Around the circular platforms are 72 stupas, each containing a statue of the sitting Buddha. The vertical division of Borobudur Temple into base, body, and superstructure perfectly accords with the conception of the Universe in Buddhist cosmology.
The Borobudur compound consists of three monuments: the Borobudur Temple and two smaller temples situated to the east on a straight axis to Borobudur. Laid out in the form of a lotus, the sacred flower of Buddha, the compound reflects a blending of indigenous ancestor worship and the Buddhist concept of Nirvana. The 10 mounting terraces of the entire structure correspond to the successive stages that the Bodhisattva must achieve to attain Buddhahood.
Borobudur was developed by a king of the Saliendra dynasty, it was built to honor the glory of both the Buddha and its founder, a true king Bodhisattva. The name Borobudur is believed to have been derived from the Sanskrit words vihara Buddha uhr, meaning the Buddhist monastery on the hill.
Borobudur temple is located in Muntilan, Magelang. It’s about 42 km from Yogyakarta.
This colossal temple was built between AD 750 and 842: 300 years before Cambodia’s Angkor Wat, 400 years before work had begun on the great European cathedrals. Little is known about its early history except that a huge army of workers worked in the tropical heat to shift and carve the 60,000 m3 of stone. At the beginning of the 11th century AD, because of the political situation in Central Java, divine monuments in that area, including the Borobudur Temple became completely neglected and given over to decay.
Stylistically the art of Borobudur is a convergence of Indian influences (Gupta and post-Gupta styles). The walls of Borobudur are sculptured in bas-reliefs, extending over a total length of 6 km. It has been hailed as the largest and most complete ensemble of Buddhist reliefs in the world, unsurpassed in artistic merit, each scene an individual masterpiece.
The narratives reliefs on the main walls read from the right to left, those on the balustrade from left to right. This was done for the purpose of the Pradaksina, the ritual circumambulation which the pilgrims make moving on the clockwise and keeping the sanctuary to the right.
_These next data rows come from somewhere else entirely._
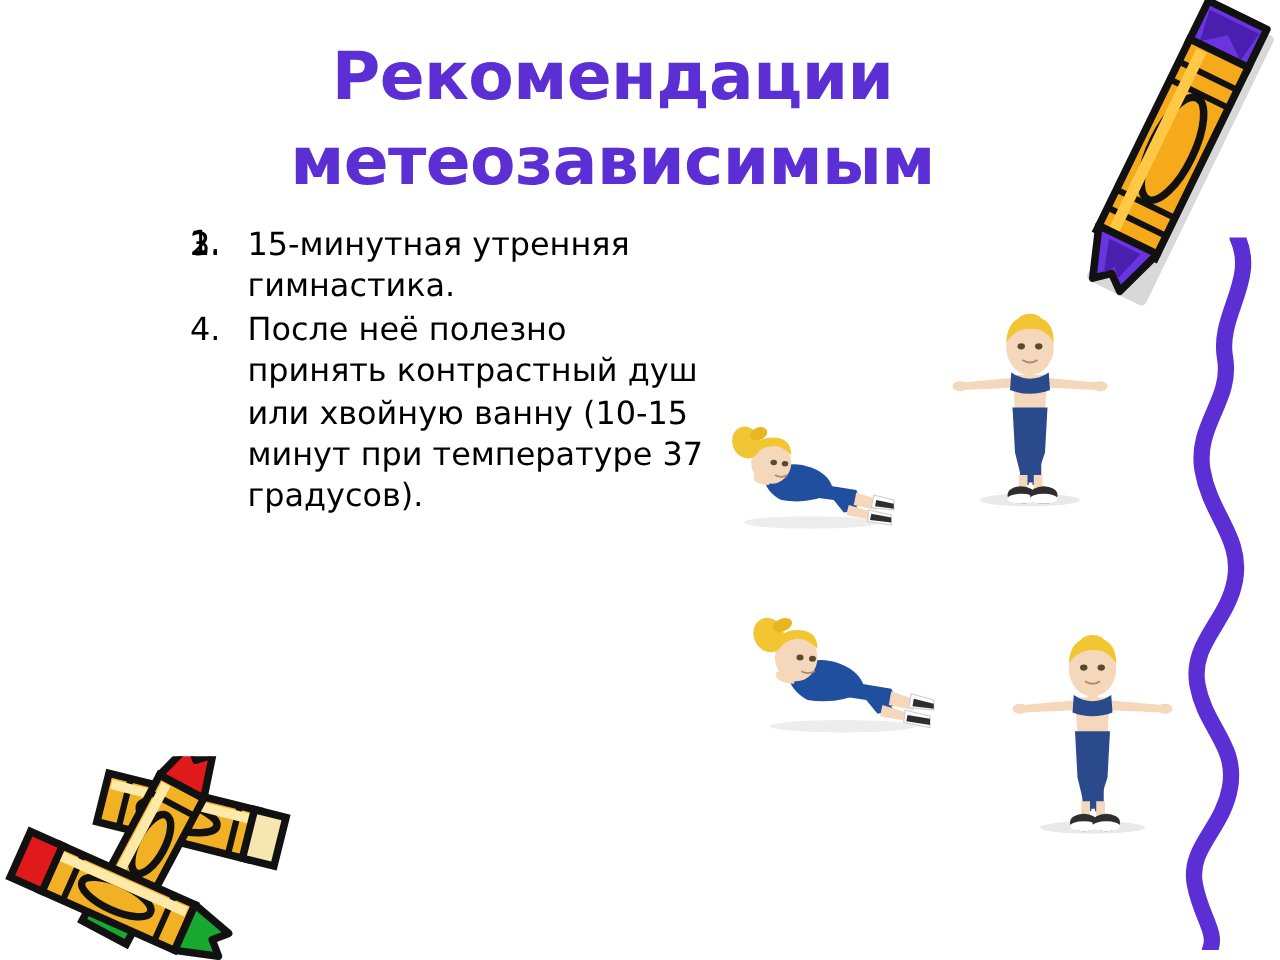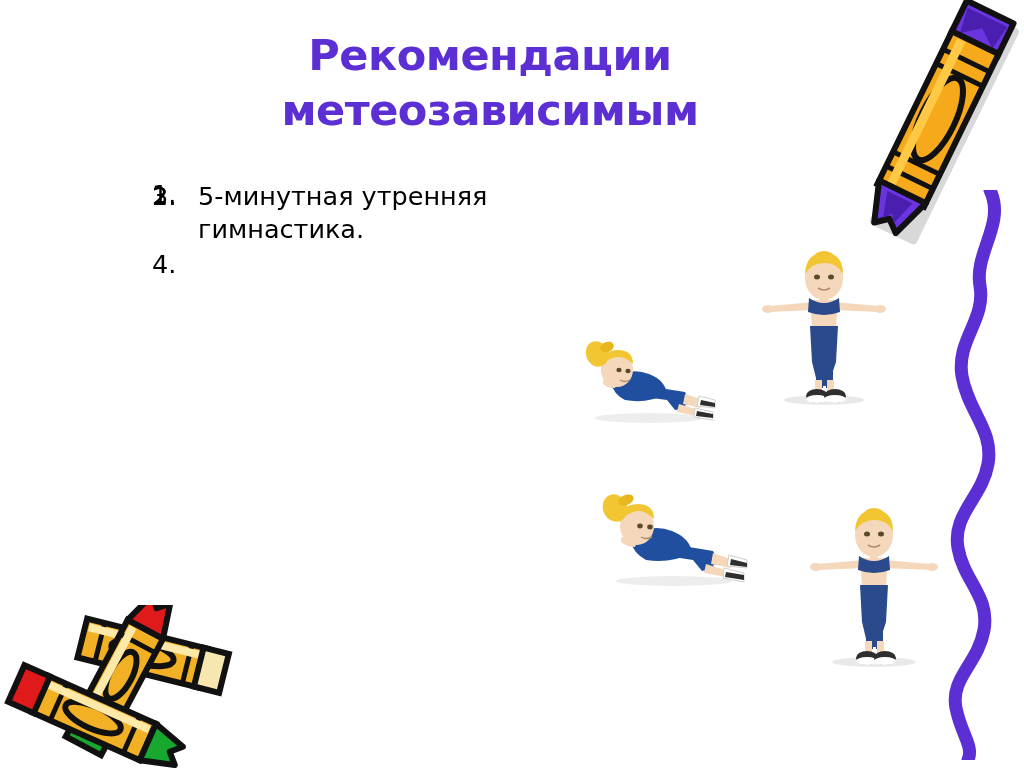"Рекомендации метеозависимым" #title { font-size: 43px -> 53px }
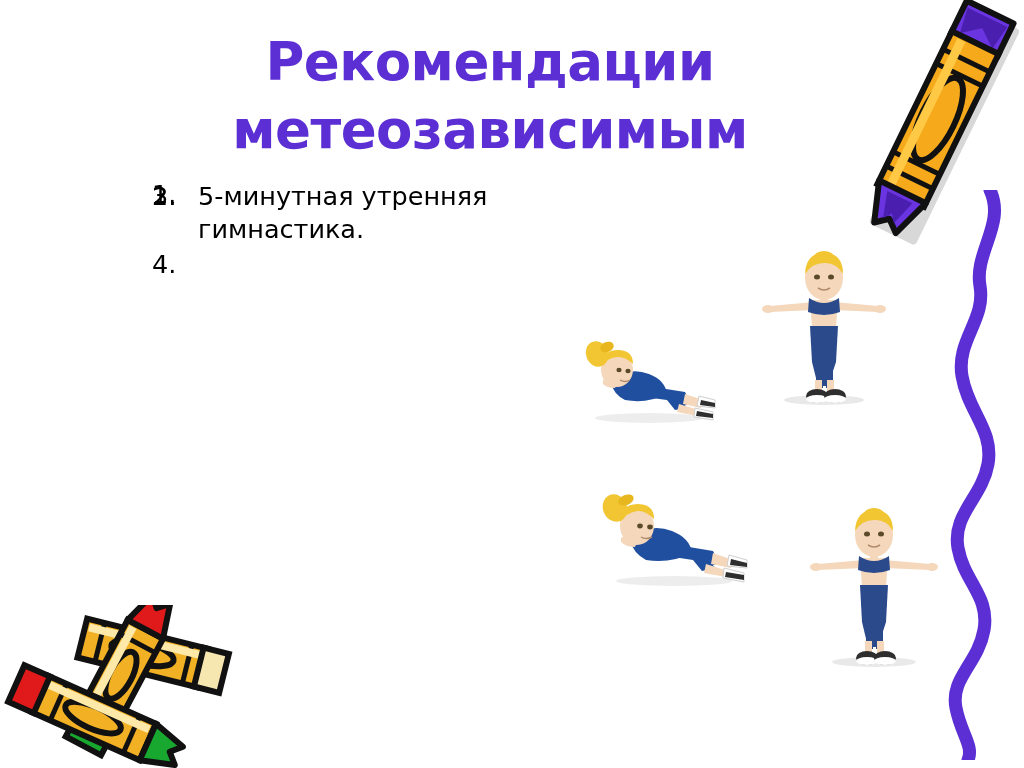"5-минутная утренняя гимнастика." span.txt { text: 5-минутная -> 15-минутная }
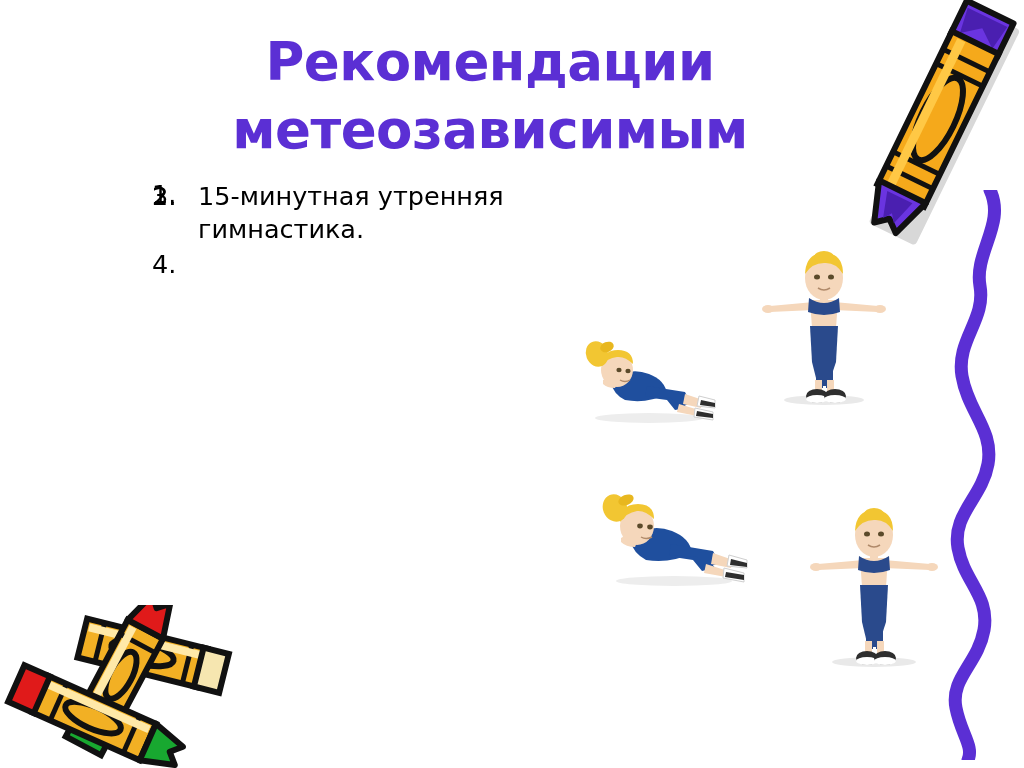"После неё полезно принять контрастный" span.txt { html: none -> <span>После неё полезно принять контрастный душ или хвойную ванну (10-15 минут при температуре 37 градусов).</span> }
The Karmawibangga reliefs on the hidden foot are devoted to the law of karma. The Lalitavistara series do not provide a complete biography of the Buddha, from the Hushita heaven and end his sermon in the Deer Park near the Benares. Jataka are stories about the Buddha before he was born as Prince Sidharta. Awadana are similar to Jataka, but the main figure is not the Boddhisatva, and the saintly deeds are attributed to other legendary persons.